“Cannon” and “Finger” are two action-objects that manifest the viewer’s consciousness as the signified of the aesthetic act. In conceptualism, it is precisely consciousness (and not the artistic object) that principally takes on that aesthetic objecthood that is the site of artistic occasion.
During the viewer’s interaction with “Cannon,” a change of perceptual paradigm occurs in the consciousness (from a visual paradigm to an auditory one). Prior to “Cannon,” the aesthetic event-ness of contemporary art occurred inside a visual paradigm (including in the objects of Duchamp, dada, etc.).
The object “Finger” allows the viewer to enter into the aesthetic event and simultaneously to distance himself from the self “here and now,” looking at the art object. He finds himself on a higher level of aesthetic contemplation and discourse, since he can use his “inner” vision to “see” (to consider) himself from the outside.
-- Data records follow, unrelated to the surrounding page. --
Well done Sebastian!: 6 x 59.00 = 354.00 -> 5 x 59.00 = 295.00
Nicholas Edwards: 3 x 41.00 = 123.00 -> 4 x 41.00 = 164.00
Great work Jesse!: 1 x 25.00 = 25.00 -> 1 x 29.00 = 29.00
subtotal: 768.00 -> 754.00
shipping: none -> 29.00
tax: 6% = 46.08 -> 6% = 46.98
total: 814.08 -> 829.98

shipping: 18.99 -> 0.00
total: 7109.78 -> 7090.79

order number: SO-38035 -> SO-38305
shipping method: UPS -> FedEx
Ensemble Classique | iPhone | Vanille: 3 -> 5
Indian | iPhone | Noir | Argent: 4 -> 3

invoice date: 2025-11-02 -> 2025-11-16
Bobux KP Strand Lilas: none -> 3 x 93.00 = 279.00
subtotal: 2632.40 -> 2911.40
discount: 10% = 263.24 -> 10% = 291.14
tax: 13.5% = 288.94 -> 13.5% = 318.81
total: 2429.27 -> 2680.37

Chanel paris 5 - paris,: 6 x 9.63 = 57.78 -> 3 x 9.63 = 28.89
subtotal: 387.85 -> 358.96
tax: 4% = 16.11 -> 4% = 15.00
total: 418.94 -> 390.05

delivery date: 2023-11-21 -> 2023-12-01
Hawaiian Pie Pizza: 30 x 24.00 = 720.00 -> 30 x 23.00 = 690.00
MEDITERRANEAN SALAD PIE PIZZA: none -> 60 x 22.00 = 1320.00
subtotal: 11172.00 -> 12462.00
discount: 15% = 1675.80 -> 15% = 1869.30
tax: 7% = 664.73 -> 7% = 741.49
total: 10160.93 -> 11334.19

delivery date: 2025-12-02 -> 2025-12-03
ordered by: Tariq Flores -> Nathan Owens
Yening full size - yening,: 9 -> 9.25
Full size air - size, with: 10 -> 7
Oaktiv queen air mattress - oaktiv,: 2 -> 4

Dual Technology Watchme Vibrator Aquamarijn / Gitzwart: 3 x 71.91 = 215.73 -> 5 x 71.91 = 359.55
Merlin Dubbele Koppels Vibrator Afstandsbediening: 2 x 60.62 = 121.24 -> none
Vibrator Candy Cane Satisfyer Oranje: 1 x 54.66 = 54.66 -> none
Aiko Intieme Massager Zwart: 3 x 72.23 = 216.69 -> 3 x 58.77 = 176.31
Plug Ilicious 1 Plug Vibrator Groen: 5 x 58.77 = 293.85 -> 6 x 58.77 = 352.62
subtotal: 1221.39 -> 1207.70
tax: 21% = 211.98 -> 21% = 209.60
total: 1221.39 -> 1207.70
He becomes his own art object. “Finger” is an intentionally subjective-objective installation which allows for phenomenological reduction (see E. Husserl).
“Cannon” (1975) and “Finger” (1978) are two of a number of foundational works of the Moscow conceptual school that determine this school’s working method with aesthetic material and the consciousness of the viewer perceiving it.
The group “Collective Actions” has been working on the basis of principles laid out in these objects for more than 30 years now (from 1976 to the present, the group has carried out 108 actions).